Va segnalato che la procedura si arresta anche laddove non vi sia la possibilità di pagare i creditori in alcun modo, in virtù del richiamo all'art. 233 da parte del 276 CCII, a conferma che la liquidazione controllata può essere aperta anche senza beni da liquidare e senza diritti da esercitare.

Chiusa la liquidazione controllata, l'esdebitazione del sovraindebitato opera di diritto a seguito del decreto di chiusura della procedura o comunque decorsi tre anni dalla sua apertura, con decreto motivato del Tribunale e reclamabile dal P.M. o dai creditori nel termine di trenta giorni dalla comunicazione (art. 282, comma 1).

L'esdebitazione ex art. 280 CCII è, però, esclusa se il debitore ha determinato la situazione di sovraindebitamento con colpa grave, malafede o frode o se ha riportato condanna per bancarotta o per delitti connessi con l'attività d'impresa, se ha ostacolato o rallentato lo svolgimento della procedura, se ha beneficiato nei 5 anni precedenti di altra esdebitazione o comunque se ne ha già beneficiato per 2 volte. Non è più prevista la meritevolezza, quale requisito per la trasformazione delle obbligazioni concorsuali in obbligazioni naturali.

Nessuna novità invece per l'esdebitazione dell'incapiente, posto che l'art. 283 CCII è esattamente sovrapponibile all'art. 14 quaterdecies L. 3/2012.

Conclusioni

La nuova fisionomia del sovraindebitamento supera gran parte delle incertezze sorte nella vigenza della legge 3/2012, ampliando le maglie dell'esdebitazione e rendendo assai più deformalizzato l'accesso alla liquidazione controllata, sostanzialmente priva di requisiti diversi dallo stato di sovraindebitamento e dall'inassoggettabilità alle procedure maggiori.

Non è difficile ipotizzare che le maggiori difficoltà previste per gli istituti di composizione del debito minori incrementeranno le liquidazioni controllate.

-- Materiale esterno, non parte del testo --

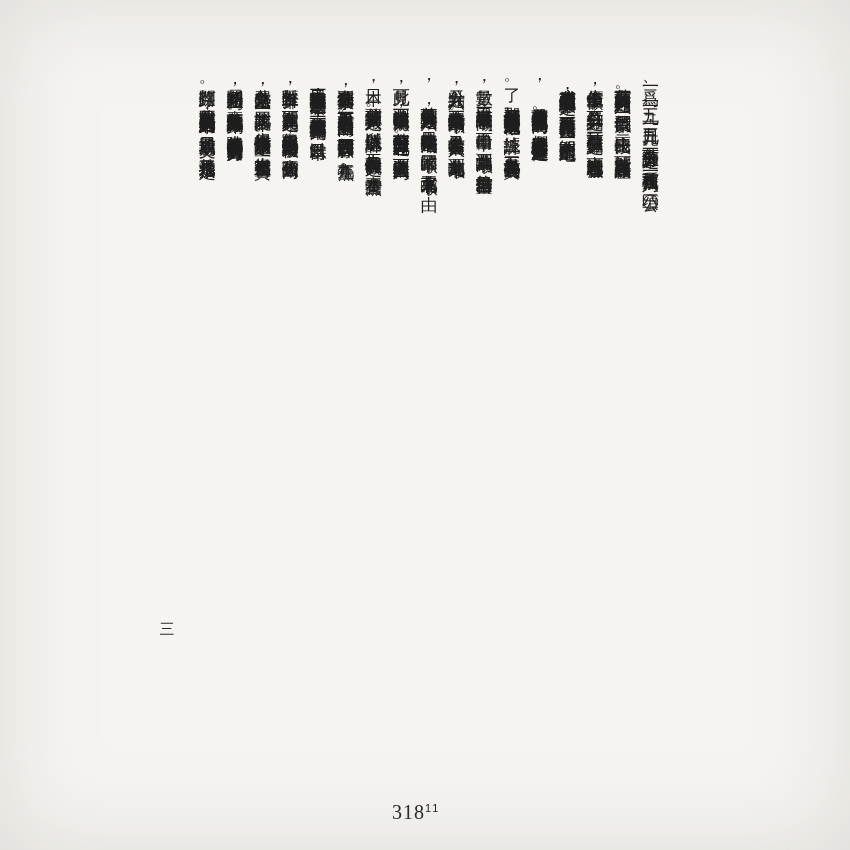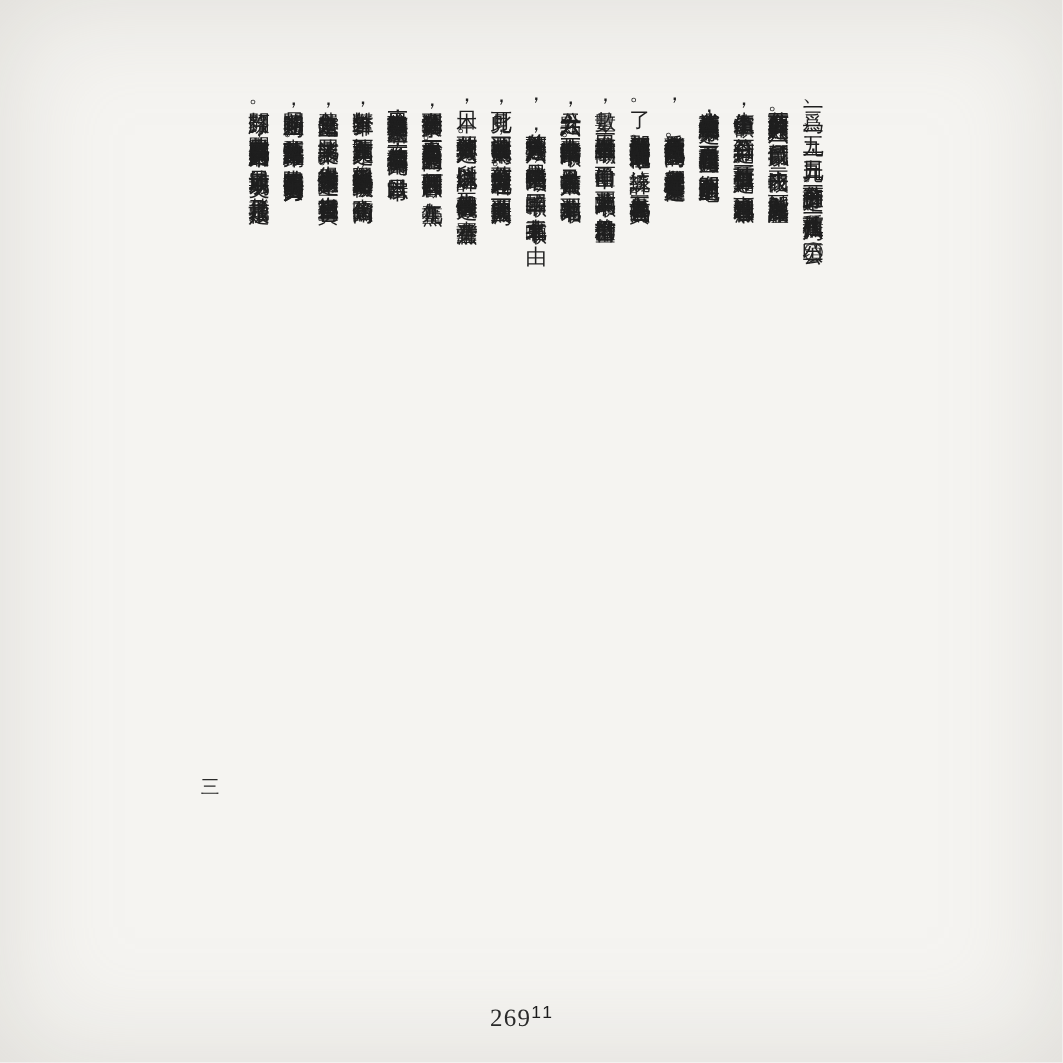"269" span { text: 269 -> 318 }
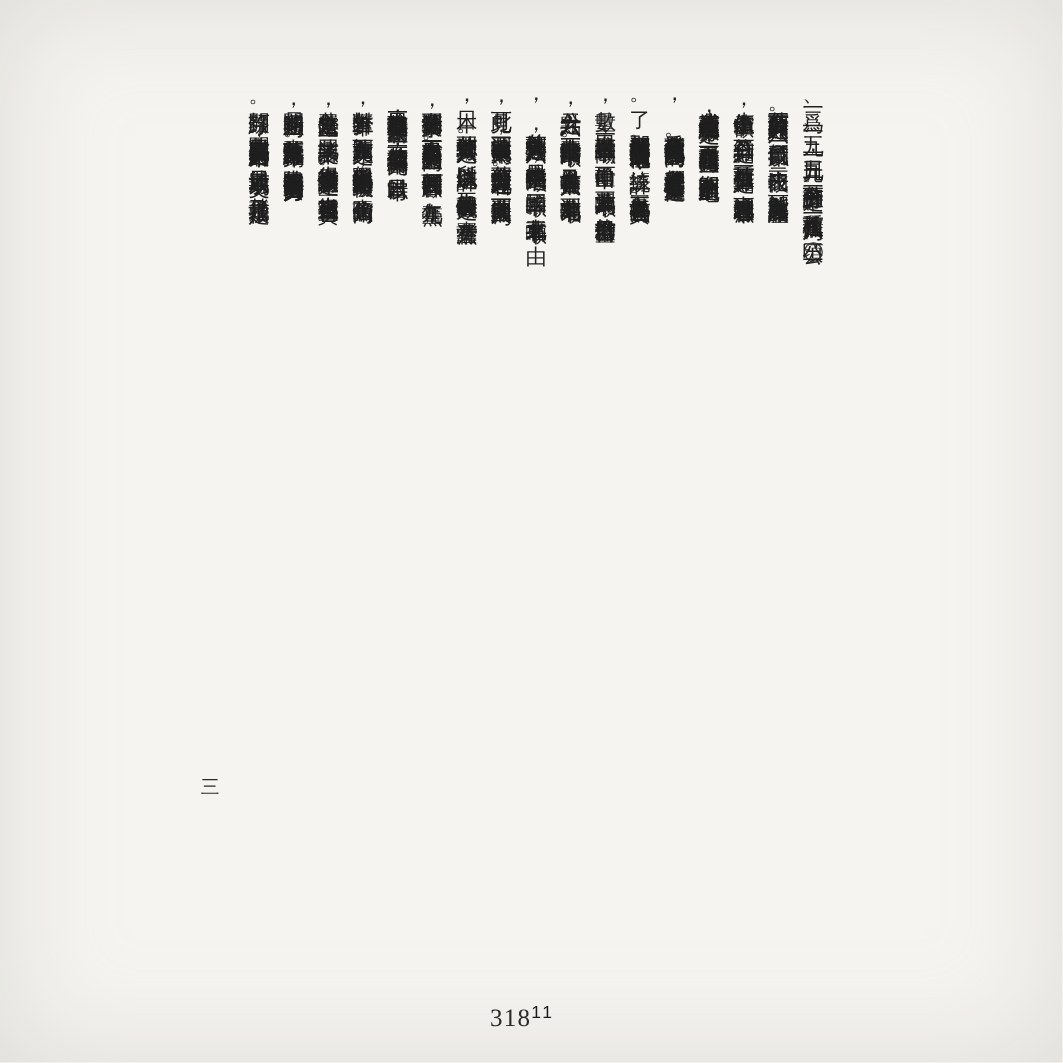"11" .page-number .sup { font-size: 14px -> 11px }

Il successo dei nuovi istituti dipenderà tuttavia da come verranno interpretate le nuove disposizioni nella pratica e da quanto impegno verrà richiesto ai gestori della crisi, chiamati a svolgere anche il compito di liquidatori e sorveglianti del debitore nella fase di esecuzione del concordato minore e della ristrutturazione dei debiti del consumatore (senza che il compenso sia adeguato all'impegno e anzi potrebbe addirittura essere solo eventuale se il rendiconto non viene approvato e il liquidatore giudiziale viene sostituito; e mi sembra però velleitario aumentare gli adempimenti del gestore e confidare che il sistema operi lo stesso anche se chi lo dovrà far funzionare non viene retribuito per l'incremento di attività a suo carico).